• [Task to carry out]: Exactly as they stand, the data below are to be printed again.

┌────────

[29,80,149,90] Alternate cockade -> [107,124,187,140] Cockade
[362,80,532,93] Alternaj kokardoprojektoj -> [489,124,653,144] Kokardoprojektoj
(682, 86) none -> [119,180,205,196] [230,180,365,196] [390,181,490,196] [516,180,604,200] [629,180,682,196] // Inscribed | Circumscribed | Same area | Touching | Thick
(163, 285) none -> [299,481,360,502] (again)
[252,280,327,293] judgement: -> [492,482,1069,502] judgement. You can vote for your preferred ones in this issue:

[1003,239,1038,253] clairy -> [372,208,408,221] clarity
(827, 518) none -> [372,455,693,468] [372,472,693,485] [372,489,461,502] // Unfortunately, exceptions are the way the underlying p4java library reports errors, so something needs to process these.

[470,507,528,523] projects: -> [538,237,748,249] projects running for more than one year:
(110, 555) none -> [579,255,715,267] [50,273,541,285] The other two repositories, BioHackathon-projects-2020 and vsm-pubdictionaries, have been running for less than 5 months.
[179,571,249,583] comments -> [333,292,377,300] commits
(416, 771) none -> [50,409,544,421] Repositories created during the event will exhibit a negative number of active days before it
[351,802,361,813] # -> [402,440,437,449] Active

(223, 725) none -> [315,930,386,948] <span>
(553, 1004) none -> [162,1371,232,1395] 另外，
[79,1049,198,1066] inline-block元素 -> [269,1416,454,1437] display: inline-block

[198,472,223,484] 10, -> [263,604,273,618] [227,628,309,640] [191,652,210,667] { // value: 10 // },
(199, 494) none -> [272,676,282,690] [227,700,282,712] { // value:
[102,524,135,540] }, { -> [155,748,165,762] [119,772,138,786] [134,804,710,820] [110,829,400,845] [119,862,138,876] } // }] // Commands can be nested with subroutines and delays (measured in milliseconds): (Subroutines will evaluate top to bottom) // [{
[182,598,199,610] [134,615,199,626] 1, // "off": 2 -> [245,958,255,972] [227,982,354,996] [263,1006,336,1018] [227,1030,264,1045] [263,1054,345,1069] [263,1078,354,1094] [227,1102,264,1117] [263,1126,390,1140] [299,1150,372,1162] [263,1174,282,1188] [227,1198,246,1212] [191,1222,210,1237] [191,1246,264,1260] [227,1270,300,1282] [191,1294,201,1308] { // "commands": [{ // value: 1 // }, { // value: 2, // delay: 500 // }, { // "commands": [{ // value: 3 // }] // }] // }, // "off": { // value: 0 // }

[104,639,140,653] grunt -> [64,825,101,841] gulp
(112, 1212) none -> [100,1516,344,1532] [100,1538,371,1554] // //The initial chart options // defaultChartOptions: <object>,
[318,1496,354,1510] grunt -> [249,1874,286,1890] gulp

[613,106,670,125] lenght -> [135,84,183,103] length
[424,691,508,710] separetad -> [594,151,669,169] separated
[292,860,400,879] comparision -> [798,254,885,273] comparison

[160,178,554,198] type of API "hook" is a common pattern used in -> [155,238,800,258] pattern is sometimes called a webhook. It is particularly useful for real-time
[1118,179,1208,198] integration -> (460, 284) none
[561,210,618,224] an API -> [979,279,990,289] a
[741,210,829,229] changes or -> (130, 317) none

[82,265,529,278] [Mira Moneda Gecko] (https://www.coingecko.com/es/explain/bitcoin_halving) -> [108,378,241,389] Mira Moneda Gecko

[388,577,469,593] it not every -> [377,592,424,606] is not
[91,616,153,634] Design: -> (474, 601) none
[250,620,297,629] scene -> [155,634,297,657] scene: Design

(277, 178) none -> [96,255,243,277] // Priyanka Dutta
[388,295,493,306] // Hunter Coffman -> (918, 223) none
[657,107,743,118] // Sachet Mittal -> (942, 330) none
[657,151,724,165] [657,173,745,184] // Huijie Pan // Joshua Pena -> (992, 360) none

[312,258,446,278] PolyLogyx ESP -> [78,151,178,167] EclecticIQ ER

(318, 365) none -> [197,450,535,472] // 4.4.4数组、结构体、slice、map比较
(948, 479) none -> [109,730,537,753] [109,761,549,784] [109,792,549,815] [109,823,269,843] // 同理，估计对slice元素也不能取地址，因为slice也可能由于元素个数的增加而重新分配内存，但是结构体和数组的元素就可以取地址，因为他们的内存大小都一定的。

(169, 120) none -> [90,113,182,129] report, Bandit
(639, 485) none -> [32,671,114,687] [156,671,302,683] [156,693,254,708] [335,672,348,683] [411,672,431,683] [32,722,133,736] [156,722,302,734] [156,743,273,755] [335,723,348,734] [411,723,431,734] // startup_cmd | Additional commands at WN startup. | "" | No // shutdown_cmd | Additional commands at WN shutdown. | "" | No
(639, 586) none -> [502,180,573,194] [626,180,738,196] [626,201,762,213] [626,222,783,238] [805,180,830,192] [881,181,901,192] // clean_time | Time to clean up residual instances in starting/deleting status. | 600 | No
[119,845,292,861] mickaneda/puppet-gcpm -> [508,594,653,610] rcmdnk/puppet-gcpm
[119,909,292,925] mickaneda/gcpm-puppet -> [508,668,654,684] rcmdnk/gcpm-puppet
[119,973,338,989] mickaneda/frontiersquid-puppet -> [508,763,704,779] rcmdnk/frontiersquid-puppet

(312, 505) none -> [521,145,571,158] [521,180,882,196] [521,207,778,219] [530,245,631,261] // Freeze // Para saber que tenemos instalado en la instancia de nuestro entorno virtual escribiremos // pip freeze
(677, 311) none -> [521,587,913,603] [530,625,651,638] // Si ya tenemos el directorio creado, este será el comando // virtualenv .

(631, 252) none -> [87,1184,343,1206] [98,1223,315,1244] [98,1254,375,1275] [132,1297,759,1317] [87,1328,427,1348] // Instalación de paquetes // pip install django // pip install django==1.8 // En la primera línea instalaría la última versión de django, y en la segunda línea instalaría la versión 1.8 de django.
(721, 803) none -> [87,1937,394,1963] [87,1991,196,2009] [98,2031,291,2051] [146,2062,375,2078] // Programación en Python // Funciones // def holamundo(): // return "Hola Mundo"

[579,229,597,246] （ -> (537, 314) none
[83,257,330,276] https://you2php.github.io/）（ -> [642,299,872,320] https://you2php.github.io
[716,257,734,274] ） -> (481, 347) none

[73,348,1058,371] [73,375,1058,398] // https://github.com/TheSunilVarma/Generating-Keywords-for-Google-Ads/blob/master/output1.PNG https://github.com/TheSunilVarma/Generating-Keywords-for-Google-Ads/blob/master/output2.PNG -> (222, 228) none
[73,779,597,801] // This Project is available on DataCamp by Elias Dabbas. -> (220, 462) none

└────────

• [Answer]:
[29,80,149,90] Alternate cockade -> [107,124,187,140] Cockade
[362,80,532,93] Alternaj kokardoprojektoj -> [489,124,653,144] Kokardoprojektoj
(682, 86) none -> [119,180,205,196] [230,180,365,196] [390,181,490,196] [516,180,604,200] [629,180,682,196] // Inscribed | Circumscribed | Same area | Touching | Thick
(163, 285) none -> [299,481,360,502] (again)
[252,280,327,293] judgement: -> [492,482,1069,502] judgement. You can vote for your preferred ones in this issue:

[1003,239,1038,253] clairy -> [372,208,408,221] clarity
(827, 518) none -> [372,455,693,468] [372,472,693,485] [372,489,461,502] // Unfortunately, exceptions are the way the underlying p4java library reports errors, so something needs to process these.

[470,507,528,523] projects: -> [538,237,748,249] projects running for more than one year:
(110, 555) none -> [579,255,715,267] [50,273,541,285] The other two repositories, BioHackathon-projects-2020 and vsm-pubdictionaries, have been running for less than 5 months.
[179,571,249,583] comments -> [333,292,377,300] commits
(416, 771) none -> [50,409,544,421] Repositories created during the event will exhibit a negative number of active days before it
[351,802,361,813] # -> [402,440,437,449] Active

(223, 725) none -> [315,930,386,948] <span>
(553, 1004) none -> [162,1371,232,1395] 另外，
[79,1049,198,1066] inline-block元素 -> [269,1416,454,1437] display: inline-block

[198,472,223,484] 10, -> [263,604,273,618] [227,628,309,640] [191,652,210,667] { // value: 10 // },
(199, 494) none -> [272,676,282,690] [227,700,282,712] { // value:
[102,524,135,540] }, { -> [155,748,165,762] [119,772,138,786] [134,804,710,820] [110,829,400,845] [119,862,138,876] } // }] // Commands can be nested with subroutines and delays (measured in milliseconds): (Subroutines will evaluate top to bottom) // [{
[182,598,199,610] [134,615,199,626] 1, // "off": 2 -> [245,958,255,972] [227,982,354,996] [263,1006,336,1018] [227,1030,264,1045] [263,1054,345,1069] [263,1078,354,1094] [227,1102,264,1117] [263,1126,390,1140] [299,1150,372,1162] [263,1174,282,1188] [227,1198,246,1212] [191,1222,210,1237] [191,1246,264,1260] [227,1270,300,1282] [191,1294,201,1308] { // "commands": [{ // value: 1 // }, { // value: 2, // delay: 500 // }, { // "commands": [{ // value: 3 // }] // }] // }, // "off": { // value: 0 // }

[104,639,140,653] grunt -> [64,825,101,841] gulp
(112, 1212) none -> [100,1516,344,1532] [100,1538,371,1554] // //The initial chart options // defaultChartOptions: <object>,
[318,1496,354,1510] grunt -> [249,1874,286,1890] gulp

[613,106,670,125] lenght -> [135,84,183,103] length
[424,691,508,710] separetad -> [594,151,669,169] separated
[292,860,400,879] comparision -> [798,254,885,273] comparison

[160,178,554,198] type of API "hook" is a common pattern used in -> [155,238,800,258] pattern is sometimes called a webhook. It is particularly useful for real-time
[1118,179,1208,198] integration -> (460, 284) none
[561,210,618,224] an API -> [979,279,990,289] a
[741,210,829,229] changes or -> (130, 317) none

[82,265,529,278] [Mira Moneda Gecko] (https://www.coingecko.com/es/explain/bitcoin_halving) -> [108,378,241,389] Mira Moneda Gecko

[388,577,469,593] it not every -> [377,592,424,606] is not
[91,616,153,634] Design: -> (474, 601) none
[250,620,297,629] scene -> [155,634,297,657] scene: Design

(277, 178) none -> [96,255,243,277] // Priyanka Dutta
[388,295,493,306] // Hunter Coffman -> (918, 223) none
[657,107,743,118] // Sachet Mittal -> (942, 330) none
[657,151,724,165] [657,173,745,184] // Huijie Pan // Joshua Pena -> (992, 360) none

[312,258,446,278] PolyLogyx ESP -> [78,151,178,167] EclecticIQ ER

(318, 365) none -> [197,450,535,472] // 4.4.4数组、结构体、slice、map比较
(948, 479) none -> [109,730,537,753] [109,761,549,784] [109,792,549,815] [109,823,269,843] // 同理，估计对slice元素也不能取地址，因为slice也可能由于元素个数的增加而重新分配内存，但是结构体和数组的元素就可以取地址，因为他们的内存大小都一定的。

(169, 120) none -> [90,113,182,129] report, Bandit
(639, 485) none -> [32,671,114,687] [156,671,302,683] [156,693,254,708] [335,672,348,683] [411,672,431,683] [32,722,133,736] [156,722,302,734] [156,743,273,755] [335,723,348,734] [411,723,431,734] // startup_cmd | Additional commands at WN startup. | "" | No // shutdown_cmd | Additional commands at WN shutdown. | "" | No
(639, 586) none -> [502,180,573,194] [626,180,738,196] [626,201,762,213] [626,222,783,238] [805,180,830,192] [881,181,901,192] // clean_time | Time to clean up residual instances in starting/deleting status. | 600 | No
[119,845,292,861] mickaneda/puppet-gcpm -> [508,594,653,610] rcmdnk/puppet-gcpm
[119,909,292,925] mickaneda/gcpm-puppet -> [508,668,654,684] rcmdnk/gcpm-puppet
[119,973,338,989] mickaneda/frontiersquid-puppet -> [508,763,704,779] rcmdnk/frontiersquid-puppet

(312, 505) none -> [521,145,571,158] [521,180,882,196] [521,207,778,219] [530,245,631,261] // Freeze // Para saber que tenemos instalado en la instancia de nuestro entorno virtual escribiremos // pip freeze
(677, 311) none -> [521,587,913,603] [530,625,651,638] // Si ya tenemos el directorio creado, este será el comando // virtualenv .

(631, 252) none -> [87,1184,343,1206] [98,1223,315,1244] [98,1254,375,1275] [132,1297,759,1317] [87,1328,427,1348] // Instalación de paquetes // pip install django // pip install django==1.8 // En la primera línea instalaría la última versión de django, y en la segunda línea instalaría la versión 1.8 de django.
(721, 803) none -> [87,1937,394,1963] [87,1991,196,2009] [98,2031,291,2051] [146,2062,375,2078] // Programación en Python // Funciones // def holamundo(): // return "Hola Mundo"

[579,229,597,246] （ -> (537, 314) none
[83,257,330,276] https://you2php.github.io/）（ -> [642,299,872,320] https://you2php.github.io
[716,257,734,274] ） -> (481, 347) none

[73,348,1058,371] [73,375,1058,398] // https://github.com/TheSunilVarma/Generating-Keywords-for-Google-Ads/blob/master/output1.PNG https://github.com/TheSunilVarma/Generating-Keywords-for-Google-Ads/blob/master/output2.PNG -> (222, 228) none
[73,779,597,801] // This Project is available on DataCamp by Elias Dabbas. -> (220, 462) none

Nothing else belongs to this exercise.